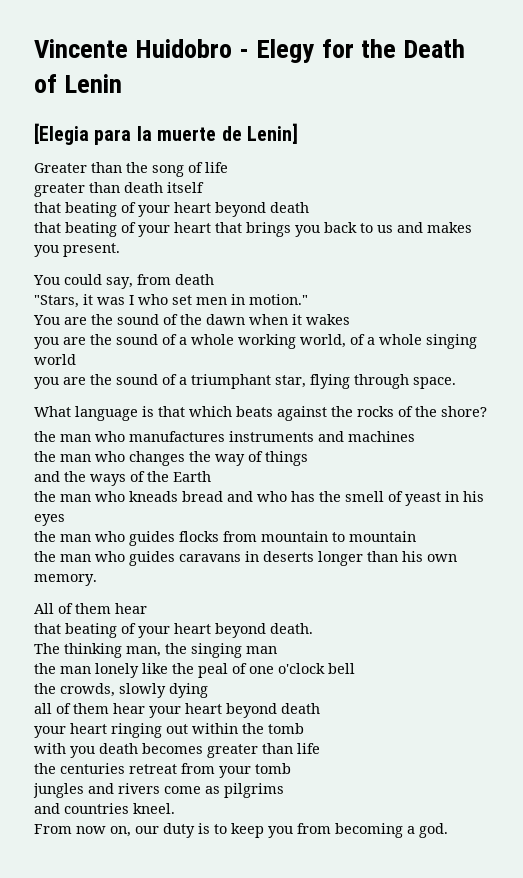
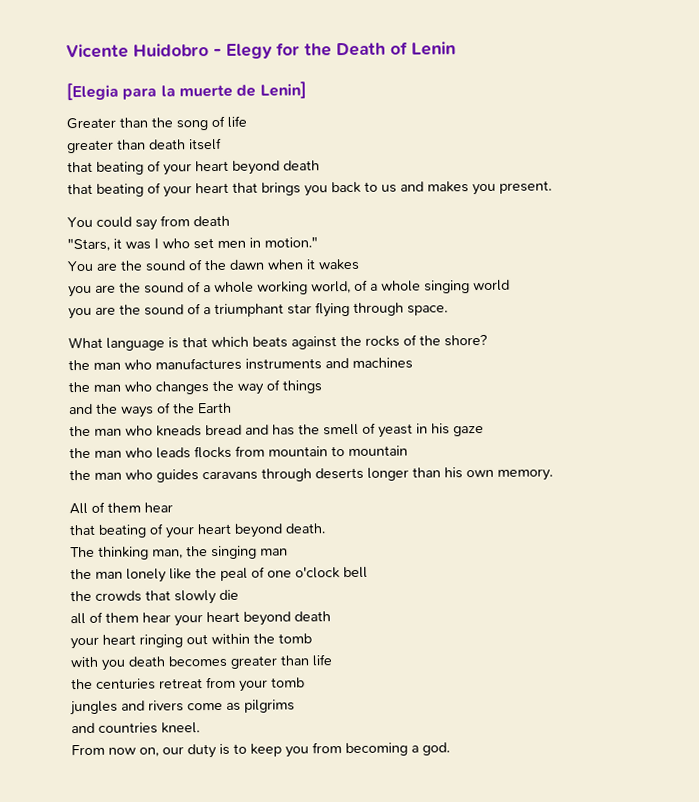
[34,39,128,58] Vincente -> [66,43,129,59] Vicente
[106,277,133,289] say, -> [135,219,158,231] say
[275,375,306,388] star, -> [287,303,312,315] star
[257,491,287,502] who -> (269, 429) none
[34,514,65,526] [34,531,175,546] eyes // the man who guides -> [453,425,484,437] [69,447,191,459] gaze // the man who leads
[245,551,259,562] in -> [261,468,312,482] through
[60,683,208,698] crowds, slowly dying -> [95,589,239,605] crowds that slowly die

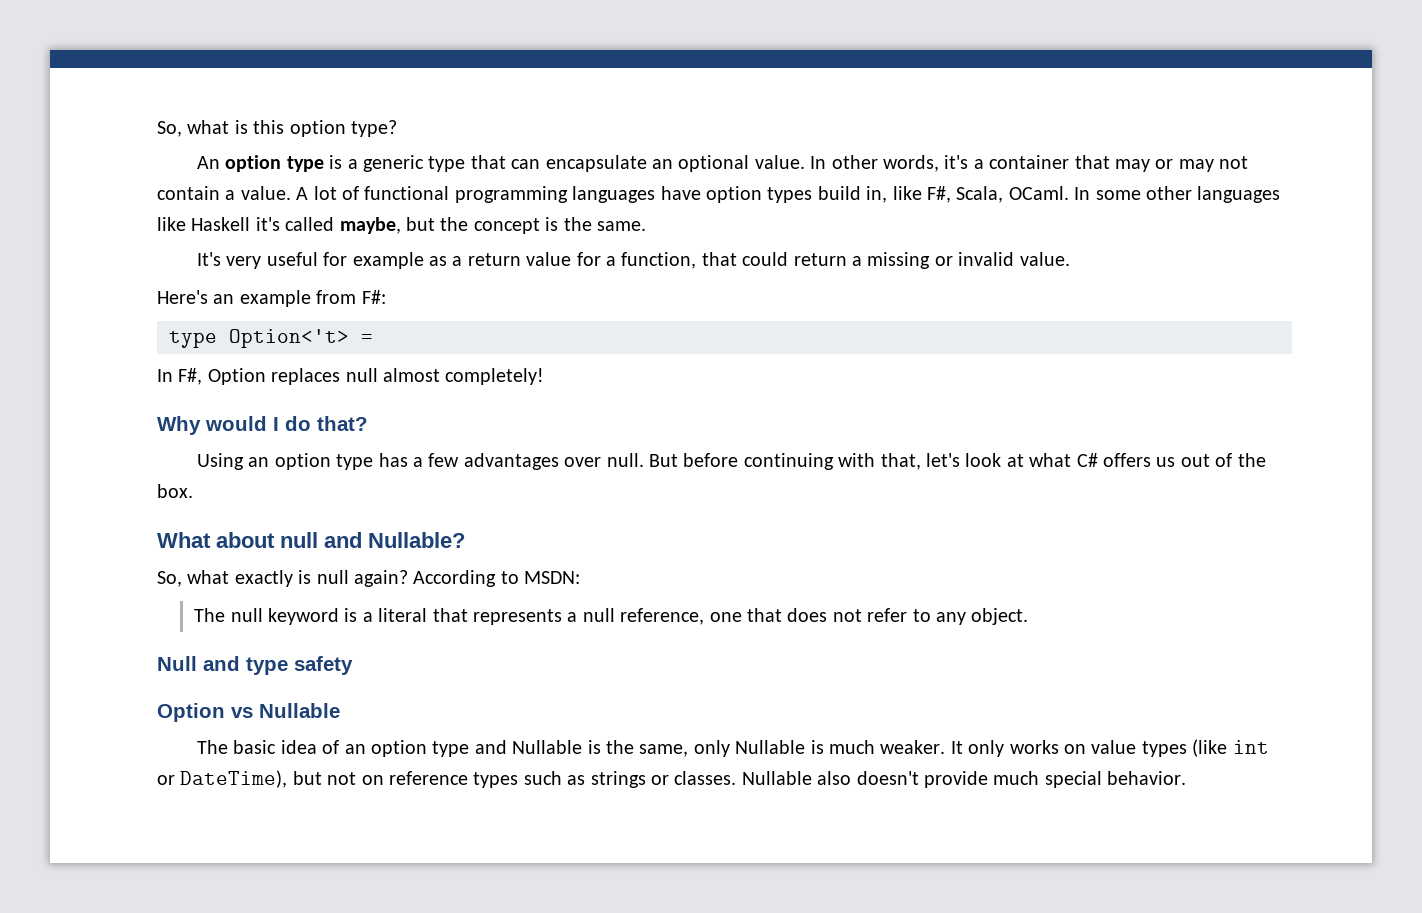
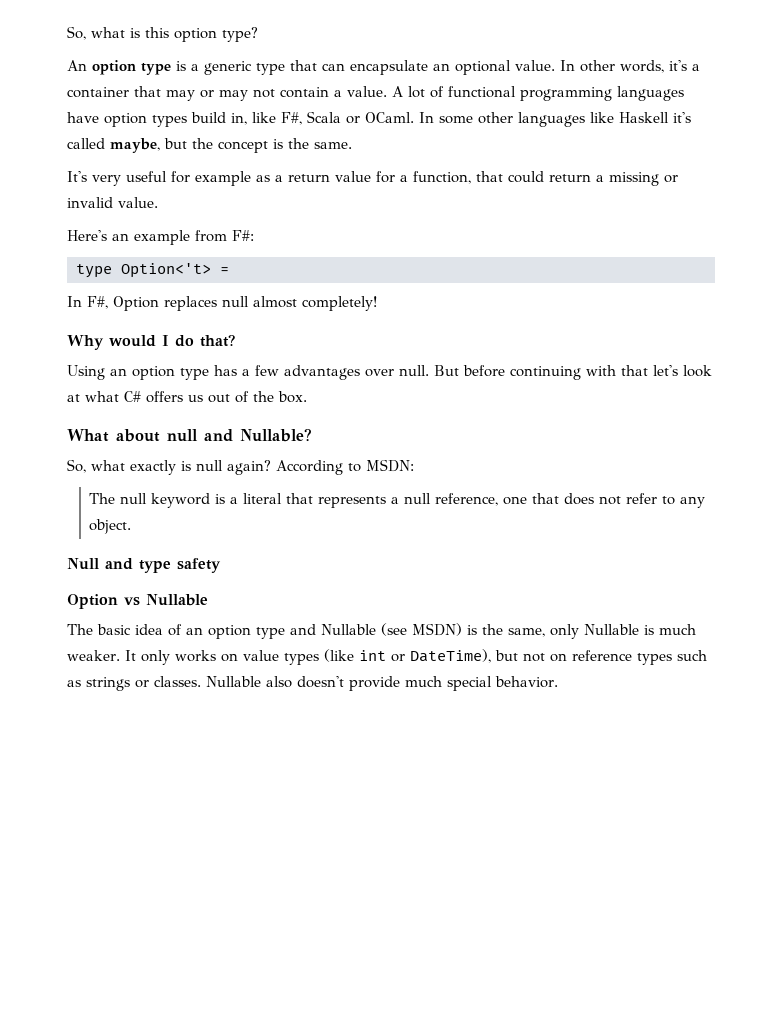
[956,186,1004,203] Scala, -> [307,111,360,124] Scala or
[880,453,921,470] that, -> [621,365,648,376] that
(583, 747) none -> [381,623,462,636] (see MSDN)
····················
Your goal:
Copy out each record shown above without alteration, skipping any picture.

Output for this exercise:
[34,39,128,58] Vincente -> [66,43,129,59] Vicente
[106,277,133,289] say, -> [135,219,158,231] say
[275,375,306,388] star, -> [287,303,312,315] star
[257,491,287,502] who -> (269, 429) none
[34,514,65,526] [34,531,175,546] eyes // the man who guides -> [453,425,484,437] [69,447,191,459] gaze // the man who leads
[245,551,259,562] in -> [261,468,312,482] through
[60,683,208,698] crowds, slowly dying -> [95,589,239,605] crowds that slowly die

[956,186,1004,203] Scala, -> [307,111,360,124] Scala or
[880,453,921,470] that, -> [621,365,648,376] that
(583, 747) none -> [381,623,462,636] (see MSDN)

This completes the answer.